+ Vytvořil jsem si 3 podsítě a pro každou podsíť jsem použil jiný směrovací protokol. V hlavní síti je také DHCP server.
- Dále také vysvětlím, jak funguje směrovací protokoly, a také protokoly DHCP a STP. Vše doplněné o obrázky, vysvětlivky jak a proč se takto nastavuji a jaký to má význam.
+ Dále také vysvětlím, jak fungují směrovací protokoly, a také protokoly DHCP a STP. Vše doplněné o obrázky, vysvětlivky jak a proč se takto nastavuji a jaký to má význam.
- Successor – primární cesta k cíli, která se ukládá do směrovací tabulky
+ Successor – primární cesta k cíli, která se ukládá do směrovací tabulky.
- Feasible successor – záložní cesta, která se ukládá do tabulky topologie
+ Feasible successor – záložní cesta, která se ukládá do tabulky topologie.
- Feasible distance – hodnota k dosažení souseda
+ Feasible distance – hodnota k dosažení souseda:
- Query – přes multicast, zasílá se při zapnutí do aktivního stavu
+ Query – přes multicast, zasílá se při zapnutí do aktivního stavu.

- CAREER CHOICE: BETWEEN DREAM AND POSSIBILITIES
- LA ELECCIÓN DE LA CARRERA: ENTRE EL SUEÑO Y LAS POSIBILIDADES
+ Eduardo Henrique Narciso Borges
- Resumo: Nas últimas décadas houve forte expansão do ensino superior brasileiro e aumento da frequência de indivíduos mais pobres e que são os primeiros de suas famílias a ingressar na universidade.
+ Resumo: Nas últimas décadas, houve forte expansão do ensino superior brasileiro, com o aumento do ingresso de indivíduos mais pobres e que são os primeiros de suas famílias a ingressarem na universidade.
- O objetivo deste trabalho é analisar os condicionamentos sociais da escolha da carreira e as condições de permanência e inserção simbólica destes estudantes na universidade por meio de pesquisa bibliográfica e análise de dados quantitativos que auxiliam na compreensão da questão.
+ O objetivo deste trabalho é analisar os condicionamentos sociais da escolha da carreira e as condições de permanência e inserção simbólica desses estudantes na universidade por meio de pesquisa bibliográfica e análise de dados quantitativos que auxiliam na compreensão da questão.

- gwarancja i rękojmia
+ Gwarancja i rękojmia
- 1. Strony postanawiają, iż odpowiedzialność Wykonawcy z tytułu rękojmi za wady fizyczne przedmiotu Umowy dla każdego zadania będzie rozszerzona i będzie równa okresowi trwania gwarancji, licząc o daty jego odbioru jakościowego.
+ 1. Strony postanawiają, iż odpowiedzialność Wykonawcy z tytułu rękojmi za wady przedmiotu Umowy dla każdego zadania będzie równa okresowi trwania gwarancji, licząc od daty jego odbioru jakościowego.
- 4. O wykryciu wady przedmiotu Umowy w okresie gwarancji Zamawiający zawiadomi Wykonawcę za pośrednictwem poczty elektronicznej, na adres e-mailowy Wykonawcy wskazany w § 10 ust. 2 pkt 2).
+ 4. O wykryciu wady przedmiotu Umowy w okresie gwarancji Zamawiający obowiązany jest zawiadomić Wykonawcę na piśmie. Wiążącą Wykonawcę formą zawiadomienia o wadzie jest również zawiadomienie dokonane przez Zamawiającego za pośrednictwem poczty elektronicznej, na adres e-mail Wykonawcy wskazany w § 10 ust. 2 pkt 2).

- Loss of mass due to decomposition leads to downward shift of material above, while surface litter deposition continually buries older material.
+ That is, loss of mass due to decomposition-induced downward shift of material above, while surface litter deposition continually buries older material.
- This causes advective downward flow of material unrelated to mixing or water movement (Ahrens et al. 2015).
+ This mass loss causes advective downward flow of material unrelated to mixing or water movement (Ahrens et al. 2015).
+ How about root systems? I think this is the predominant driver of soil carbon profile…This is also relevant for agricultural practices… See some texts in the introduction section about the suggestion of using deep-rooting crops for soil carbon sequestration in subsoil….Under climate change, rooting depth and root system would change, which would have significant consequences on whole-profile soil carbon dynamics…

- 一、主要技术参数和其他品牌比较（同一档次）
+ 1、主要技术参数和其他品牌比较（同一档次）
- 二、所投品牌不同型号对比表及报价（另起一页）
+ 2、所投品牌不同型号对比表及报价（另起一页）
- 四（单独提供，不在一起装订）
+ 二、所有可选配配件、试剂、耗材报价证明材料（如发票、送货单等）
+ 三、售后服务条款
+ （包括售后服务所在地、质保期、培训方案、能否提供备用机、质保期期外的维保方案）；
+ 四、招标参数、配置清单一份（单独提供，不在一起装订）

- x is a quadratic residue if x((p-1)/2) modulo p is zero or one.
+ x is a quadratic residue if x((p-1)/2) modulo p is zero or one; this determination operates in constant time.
☆ ☆ ☆ ☆ ☆ ☆ ☆
# About this exercise:
The required output is every line above from the one with "- Loss of mass" down to the one with "- This causes", restated word for word, ends included.

# Answer to this exercise:
- Loss of mass due to decomposition leads to downward shift of material above, while surface litter deposition continually buries older material.
+ That is, loss of mass due to decomposition-induced downward shift of material above, while surface litter deposition continually buries older material.
- This causes advective downward flow of material unrelated to mixing or water movement (Ahrens et al. 2015).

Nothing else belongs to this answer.